Did Olivier Rousteing change his stripes? Backstage pre-show, that was the message we were getting. He said: “I was known for the Balmain army, and for a kind of loudness and sexiness. Now I feel there’s more sensuality… She’s still the same woman—she’s just evolving.” To evidence this he pointed to the plethora of knitwear. “I’ve been working with gray melange, which is obviously a color that you never saw before at my fashion shows, and working with cashmere on a lot of jumpers. You will see the attitude is different.” So different was it, he added, that the only shoulder pads on the runway would be those in his jacket when it came time to take his bow. “Because I want to make a new softness, with shapes that are cocooning.”

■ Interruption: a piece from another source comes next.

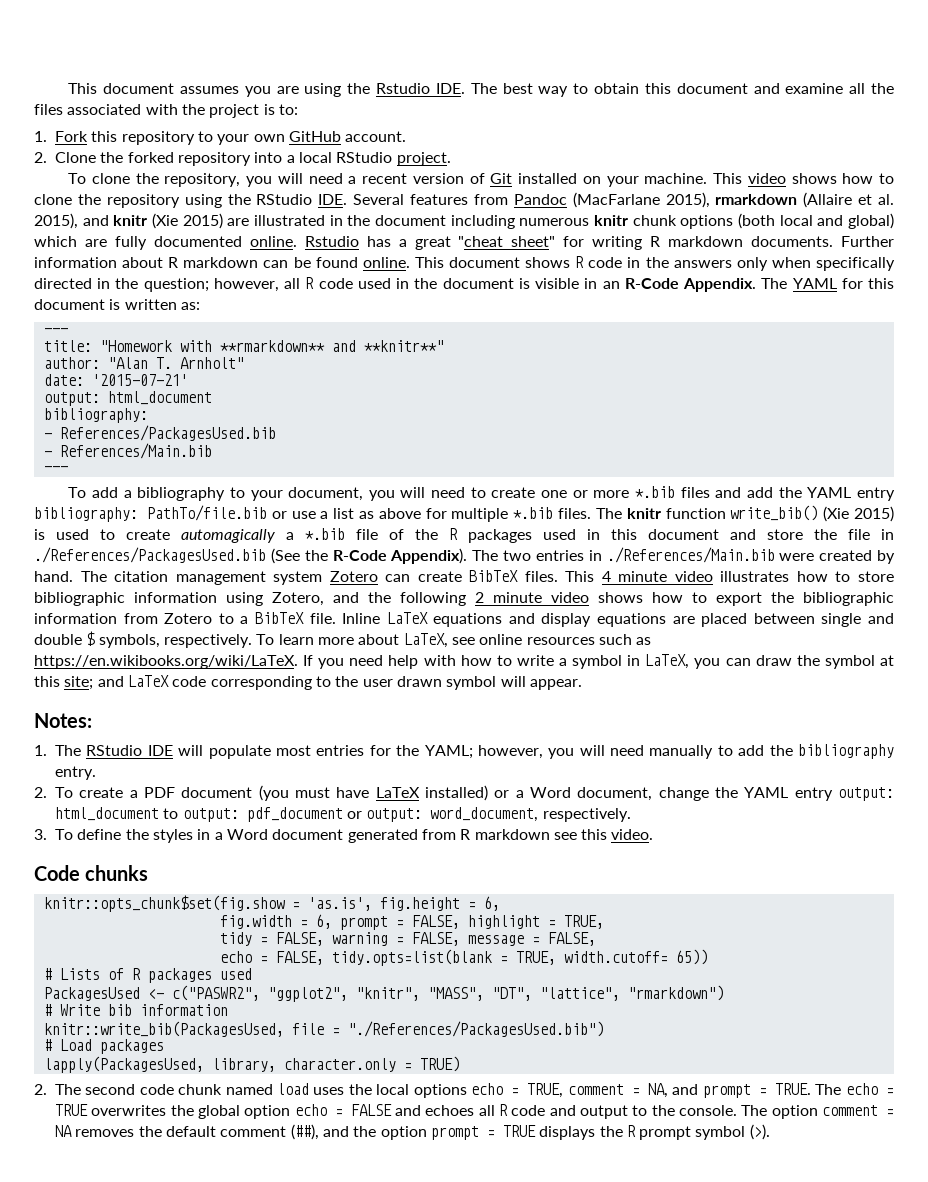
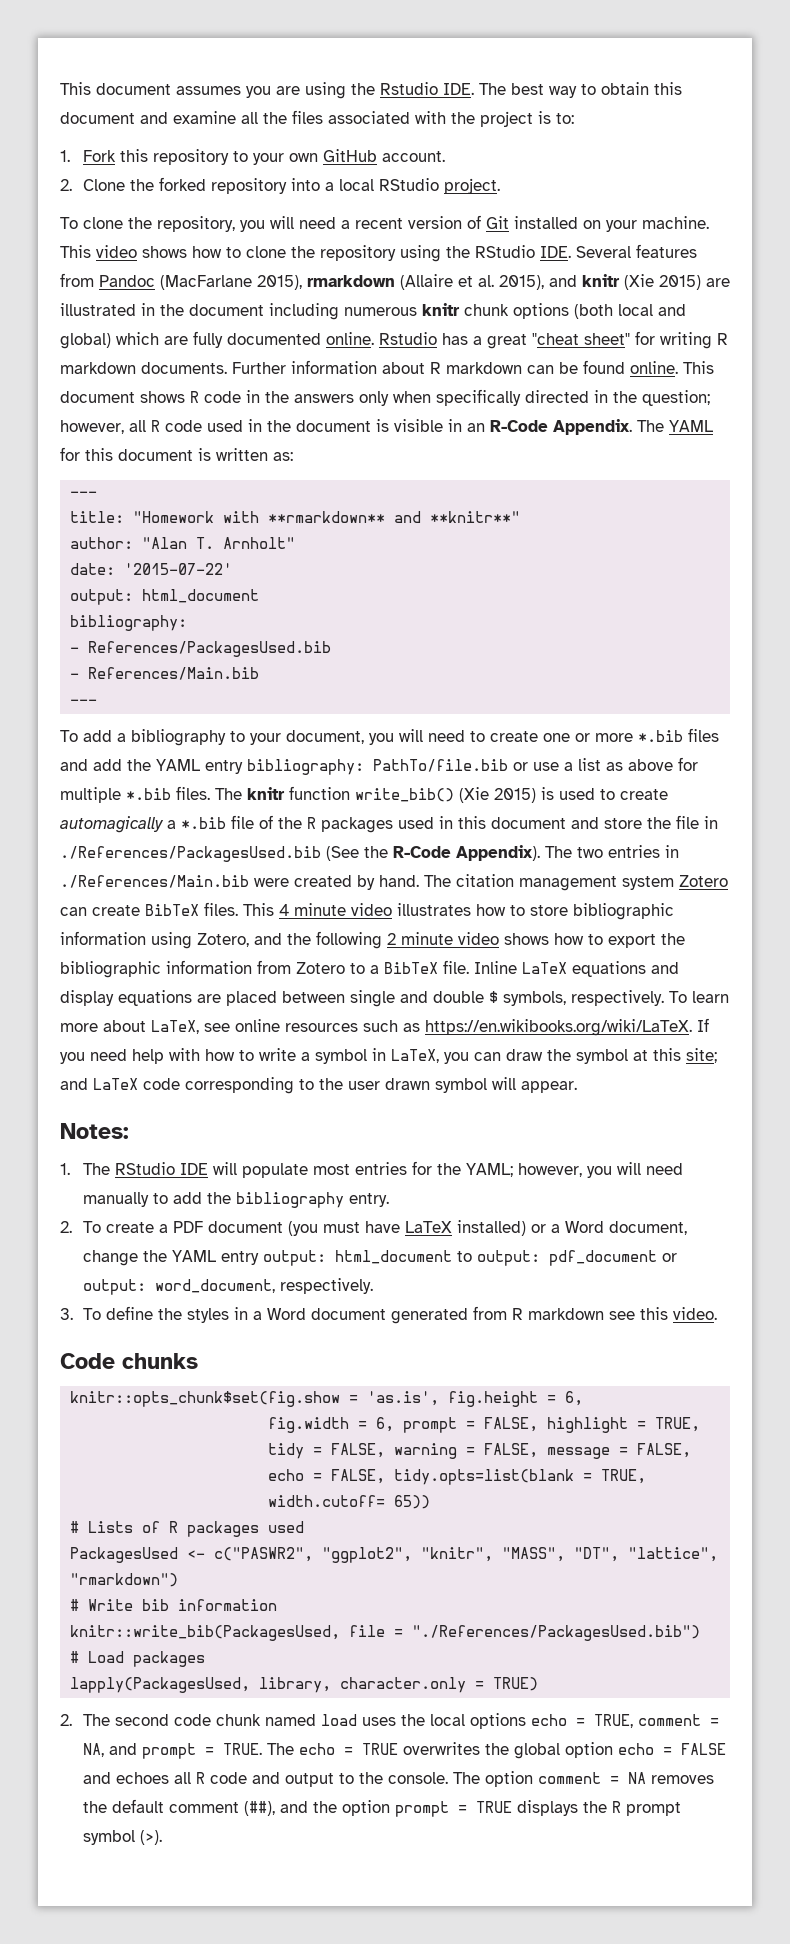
[91,374,188,386] '2015-07-21' -> [124,563,233,575] '2015-07-22'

No shoulder pads? This left me preoccupied while wrestling through the clots of clients and fellow content-generators in the showspace: was Rousteing about to compromise his maximalist soul as a balm to the brand’s recently refreshed management team? But this was a runway rethink that seemed pretty well considered. Those vaunted gray knits were indeed much softer options than Rousteing’s Balmain customarily presents, but the silhouettes retained his core exaggeration both in size and swathe, and came accessorized with decadently meandering thigh-high boots. The burgundy leather jumpsuit with a shawl collar-hood was both soignée and recognizably akin to the nomadically dramatic phase of fashion expression Rousteing played with at the turn of the decade. The peplums were also a typically respectful nod to the house founder.
And Rousteing’s stripes remained, even if not quite the same. A herd of zebra-touched looks might have been delivered more softly than hitherto seen, but enough came fashioned in shinily seductive beadwork with dramatic enough proportions to create a fil rouge between what had been and what now is. Similarly, where old Olivier would have played Cyndi Lauper’s original, now he soundtracked this show with the breathily soft Chromatics cover of “Girls Just Want To Have Fun.” The dresses and skirts with molded crocodile pattern embossments were here for exactly those girls.
This was for sure a shift in womenswear genre for Balmain, but Rousteing’s authorship was unmistakable. He said: “I’m proud of this collection because, for me, it is the beginning of a new era. And after 14 years, if I cannot write a new book, then what is the point? And now I think this is what I’m doing.”